§ **WHAT YOU NEED TO DO**
Each of the lines from the one that contains "[528,303,813,317] an increasingly" to the end of the entries below should be output exactly.

§ **EXCERPTED RECORDS**
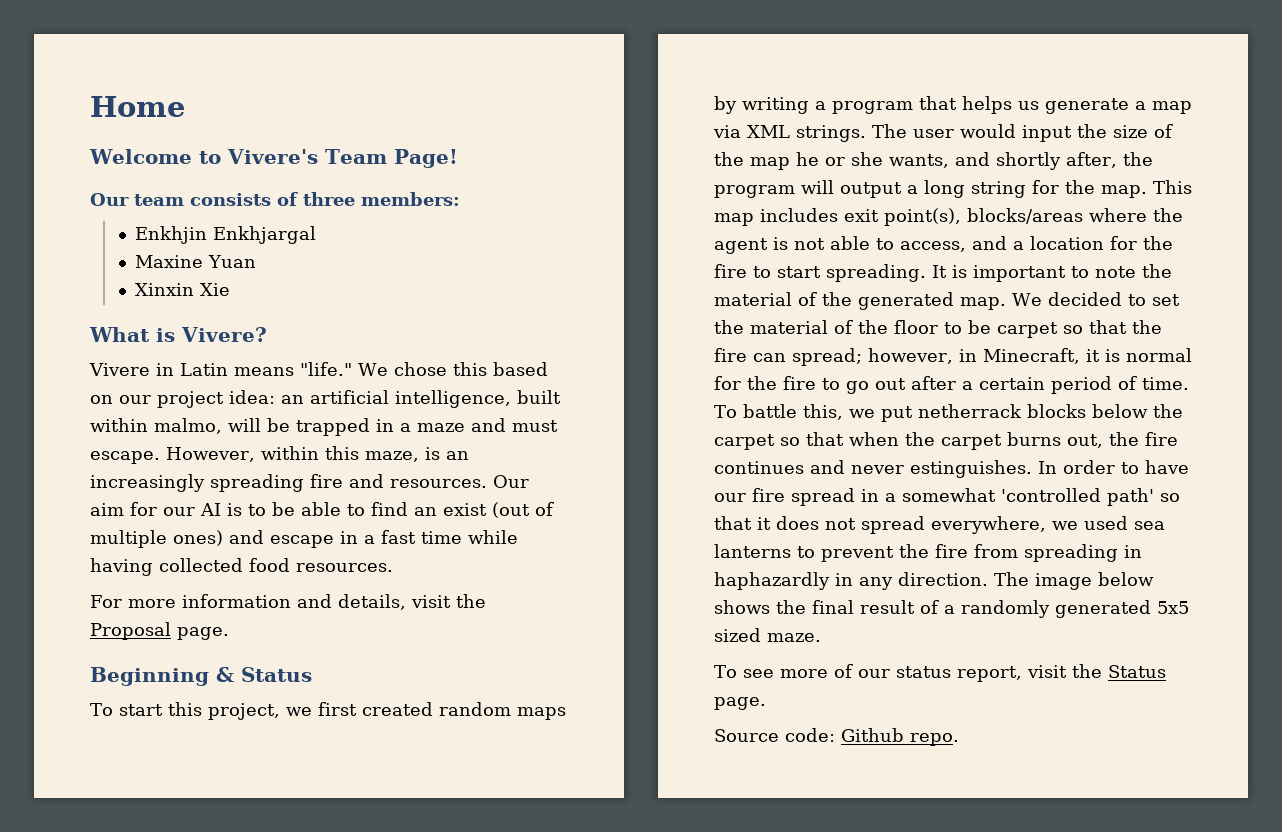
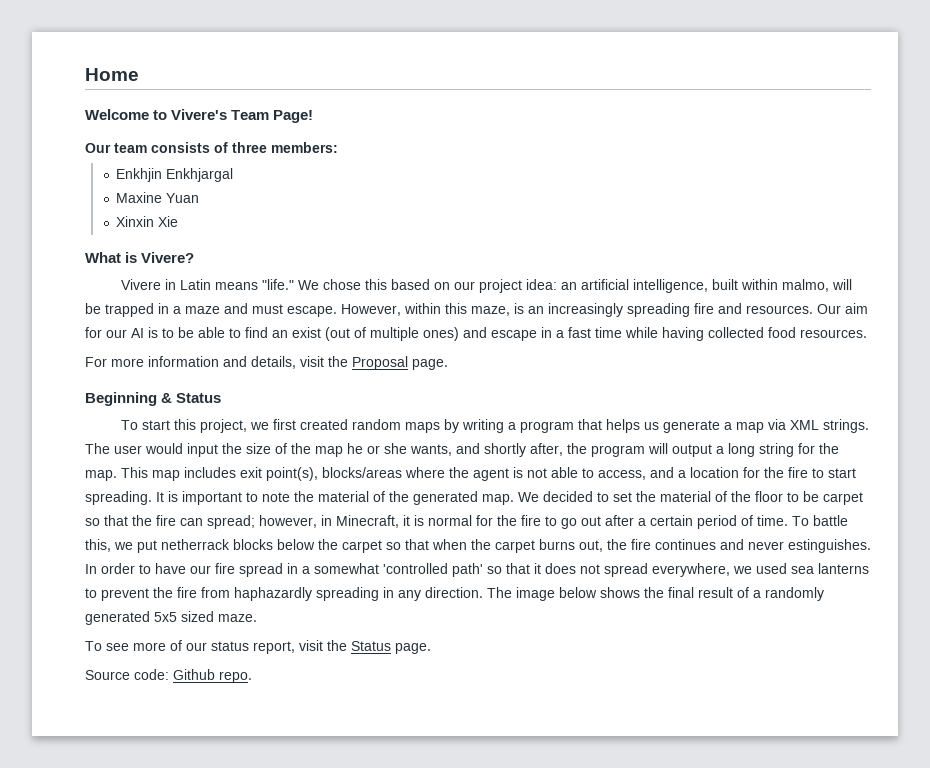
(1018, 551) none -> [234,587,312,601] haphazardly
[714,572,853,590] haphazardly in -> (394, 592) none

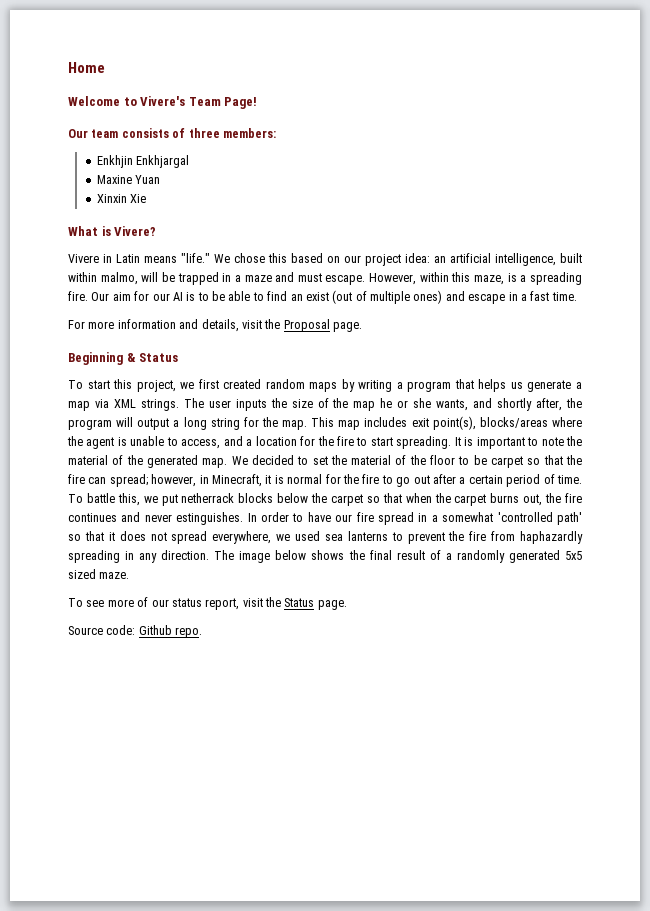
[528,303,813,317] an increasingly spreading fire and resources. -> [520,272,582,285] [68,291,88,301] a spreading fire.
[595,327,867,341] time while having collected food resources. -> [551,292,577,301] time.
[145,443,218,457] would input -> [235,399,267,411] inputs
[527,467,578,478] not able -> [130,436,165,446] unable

§ **ANSWER TO THIS PROBLEM**
[528,303,813,317] an increasingly spreading fire and resources. -> [520,272,582,285] [68,291,88,301] a spreading fire.
[595,327,867,341] time while having collected food resources. -> [551,292,577,301] time.
[145,443,218,457] would input -> [235,399,267,411] inputs
[527,467,578,478] not able -> [130,436,165,446] unable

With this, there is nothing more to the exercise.